Travel mode choice among students has been widely investigated in developed countries, due to increasing use of cars to commute to school and its health consequence [1,2,3]. With rapid growth in the amount of motor vehicles, the proportion of walking or cycling to school has decreased in China over the past two decades. The China Health and Nutrition Survey indicated that the prevalence of walking or cycling among children and adolescents (aged 6 to 17 years) dropped from 95.8% in 1997 to 69.3% in 2011 [4]. In metropolitan cities of China, such as Shanghai and Beijing, about half (51~56%) of students walked and cycled to or from school, and more than 10% were driven by car to or from school [5,6].
Studies in developed countries have found that commuting to school by car is associated with an obesity status in students [7,8,9]. For example, Wen et al. performed logistic regression analysis on modes of travel to school and a possible association of being overweight and obese among 1362 Australian children aged 10~13 years and reported a positive relationship of being driven to school daily and obesity [7]. Hence, a strategy to prevent overweight/obesity is to encourage children to walk or cycle instead of traveling by car [10,11]. However, the relationship between transport modes and weight status of primary and secondary students is still unclear in China.
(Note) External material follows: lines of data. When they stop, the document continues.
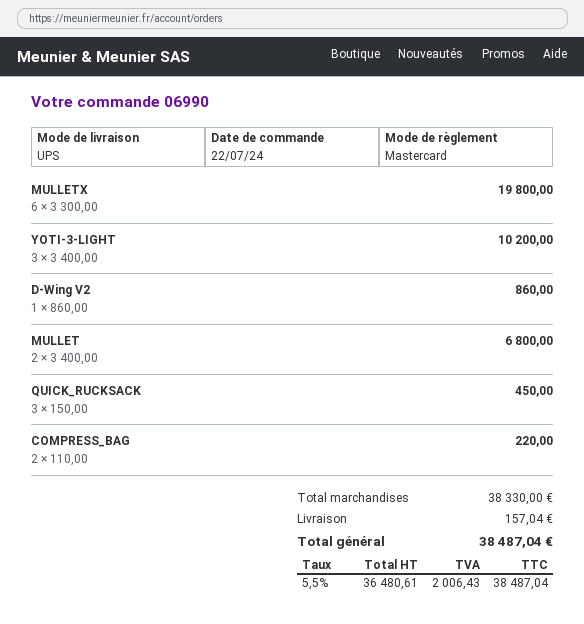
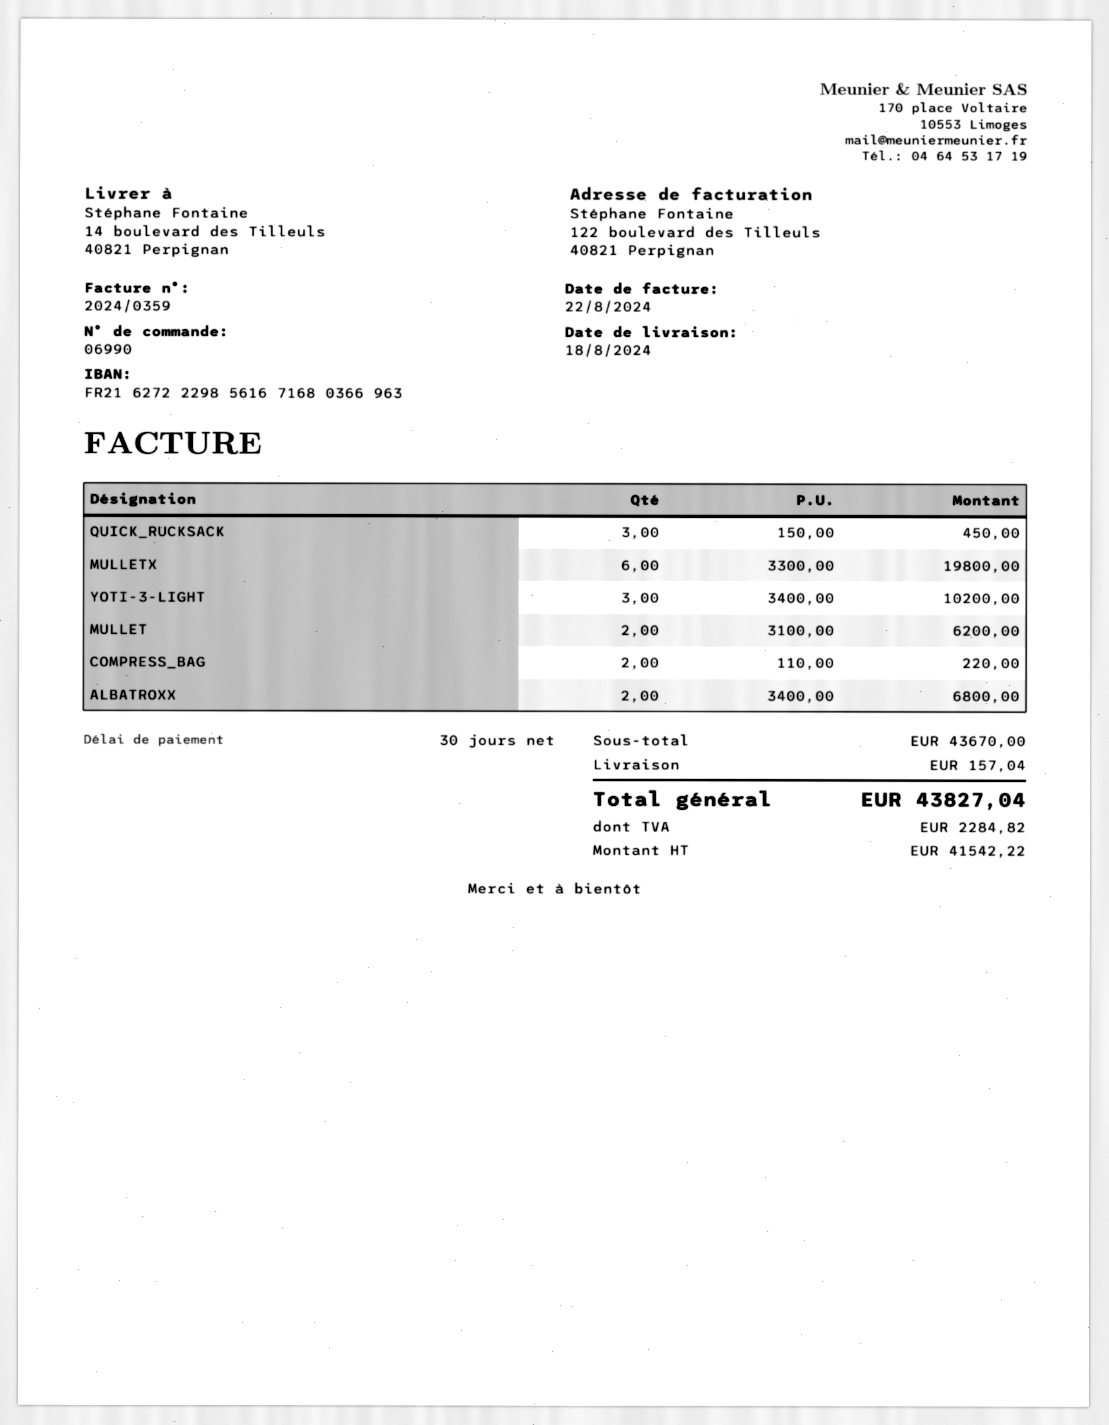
D-Wing V2: 1 x 860.00 = 860.00 -> none
MULLET: 2 x 3400.00 = 6800.00 -> 2 x 3100.00 = 6200.00
ALBATROXX: none -> 2 x 3400.00 = 6800.00
subtotal: 38330.00 -> 43670.00
net: 36480.61 -> 41542.22
tax: 2006.43 -> 2284.82
total: 38487.04 -> 43827.04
A multicenter research trial with eight cities (including Shanghai) suggested that active commuting to school (walking or cycling) was correlated with lower risk of obesity [12], while another cross-sectional survey in Shanghai found no significant association [6]. The results of the two studies may be limited by the fact that private cars and public transport were mingled, and also socioeconomic factors of students were not fully considered in their studies.
To our knowledge, there are few studies exploring the relationship between commuting to school as vehicle passengers and weight status in China. In view of the increasing prevalence of being overweight and obese among adolescents in China, it is particularly important to find out whether the modes of commuting to school can affect the weight status of students [13]. The main aim of this study was to examine modes of transport to school and their associations between modes of transport to school and overweight and obesity among school-age children.

2. Materials and Methods

2.1. Study Design

We conducted a cross-sectional study in students aged 6 to 18 years from 47 schools across all 16 districts in Shanghai between October and November 2019. The middle school students and parents of primary pupils completed an online self-administered structured questionnaire, which was coded through an anonymous record technique based on schools’ and students’ number in order to meet privacy requirements for conducting surveys in schools.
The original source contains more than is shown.